Con 66 años, después de que se arrancara la coleta una tarde de mayo de 2000, enrabietado y con lágrimas en los ojos tras escuchar los tres avisos en los dos toros, ha recibido el homenaje de una afición que recordará siempre la personalidad de un artista capaz de interpretar la música callada del toreo.
Rafael de Paula es historia viva del toreo. Y no pertenece a ella por su valor ni heroicidad, ni por su técnica ni dominio, ni por su perfección ni romanticismo, sino por algo más etéreo e inaprensible, pero arrebatador, sorprendente y emocionante a un tiempo: por su duende y hondura, conceptos ambos inexplicables y que se hicieron carne inmortal en aquel toro de Benavides en la Feria de Otoño de Madrid, en un sexto toro de una tarde en solitario en Sevilla, aquel 17 de mayo del 79 en Jerez, en cuatro naturales de ensueño en la plaza de El Puerto, en una media sublime que rompió el toro, en un garboso desplante y, por encima de todo, en el misterio insondable de un torero paradójico que jamás aburrió, encandiló algunas veces y escandalizó más. Pero está en la gloria porque sus devotos paulistas le perdonaron siempre y lo veneran en el altar del arte supremo de torear.
Adiós a un torero de leyenda y fantasía, tímido, callado y solo, que salió a hombros unas veces, escoltado por la policía otras, y muchas cabizbajo y serio ante el enfado general. Un artista genial llamado Rafael de Paula.
El festival, como hecho taurino, no tuvo historia. Los novillos, desigualmente presentados, fueron hijos de su época, es decir, flojos, algunos inválidos, sosos y descastados. Habría que preguntarse quién ha elegido estos novillos para tarde tan importante.
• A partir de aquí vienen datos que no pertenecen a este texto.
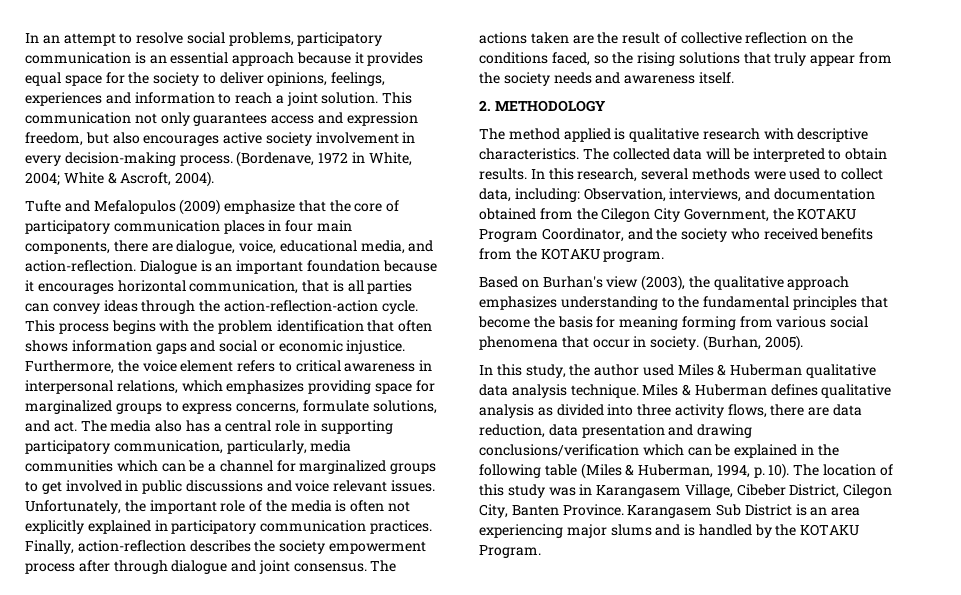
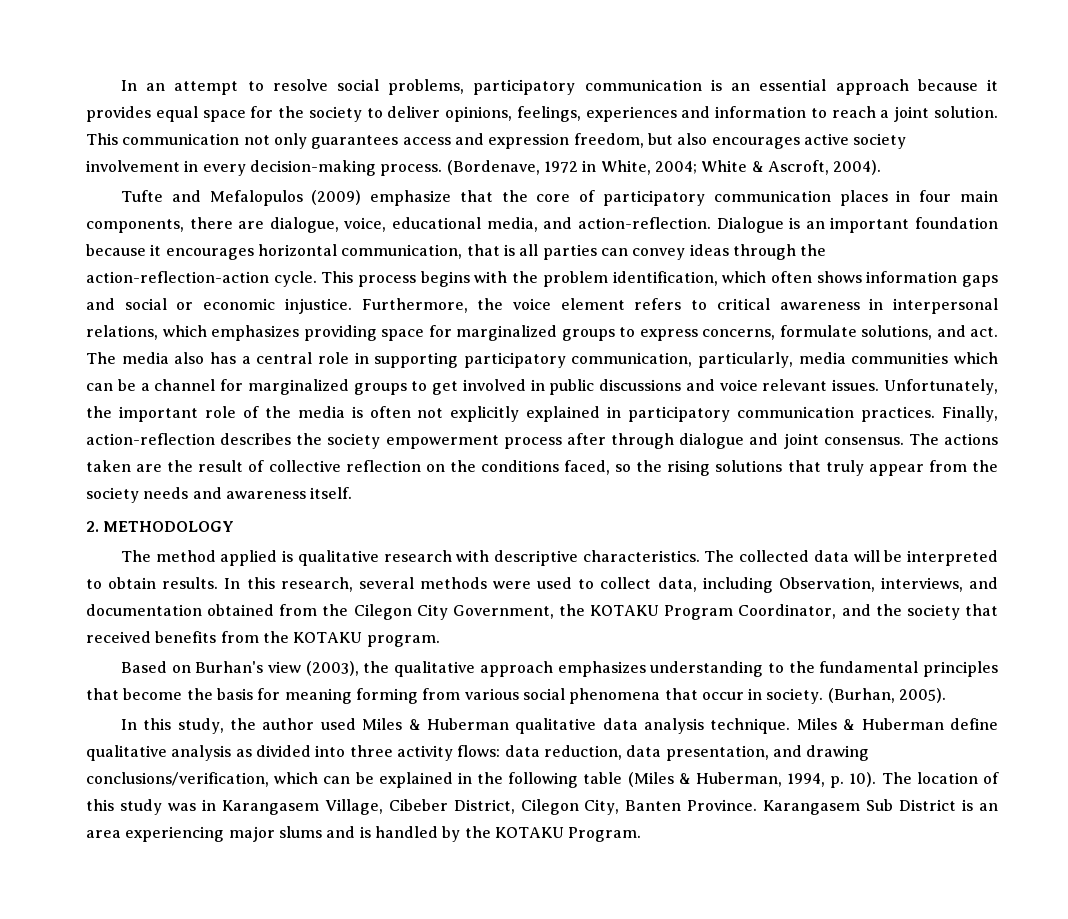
- This process begins with the problem identification that often shows information gaps and social or economic injustice.
+ This process begins with the problem identification, which often shows information gaps and social or economic injustice.
- In this research, several methods were used to collect data, including: Observation, interviews, and documentation obtained from the Cilegon City Government, the KOTAKU Program Coordinator, and the society who received benefits from the KOTAKU program.
+ In this research, several methods were used to collect data, including Observation, interviews, and documentation obtained from the Cilegon City Government, the KOTAKU Program Coordinator, and the society that received benefits from the KOTAKU program.
- Miles & Huberman defines qualitative analysis as divided into three activity flows, there are data reduction, data presentation and drawing conclusions/verification which can be explained in the following table (Miles & Huberman, 1994, p. 10).
+ Miles & Huberman define qualitative analysis as divided into three activity flows: data reduction, data presentation, and drawing conclusions/verification, which can be explained in the following table (Miles & Huberman, 1994, p. 10).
Y los toreros, cómodos y conformistas. El público les agradeció su generosidad con el homenajeado, pero ninguno de los dos demostró su condición de figura. Ni Joselito, ya retirado, ni la esperanza artística que encarna Morante de la Puebla. Es verdad que los novilletes ayudaron poco, pero los toreros no se esforzaron como la ocasión requería. O es que no pudieron, vaya usted a saber.
Sorprendió Joselito con unas chicuelinas inmensas en su primero, al que toreó muy bien en una tanda con la mano derecha y no encontró la inspiración con la zurda. Inválido fue su segundo y el torero estuvo porfión y vulgar. Se lució con el capote ante el blando quinto, que brindó a la concurrencia, pero no se acopló con la cansina embestida del animal. Se mostró tan pesado que aburrió al personal.
Tampoco Morante de la Puebla tuvo su día. Algunos detalles de su clase innata y poco más. Unas lucidas verónicas, con las manos muy bajas, en su primero, nada ante el cuarto, al que absurdamente sacrificó en varas; se empeñó en picar de nuevo al sexto después de que se cambiara el tercio, y volvió a equivocarse. El animal rodó por los suelos y el torero evidenció que está mal de tino.
En fin, el festival fue de un aburrimiento total. Lo mejor, sin duda, el homenaje y en interminable paseíllo de Rafael de Paula, al que Madrid despidió con una cerrada y emotiva ovación.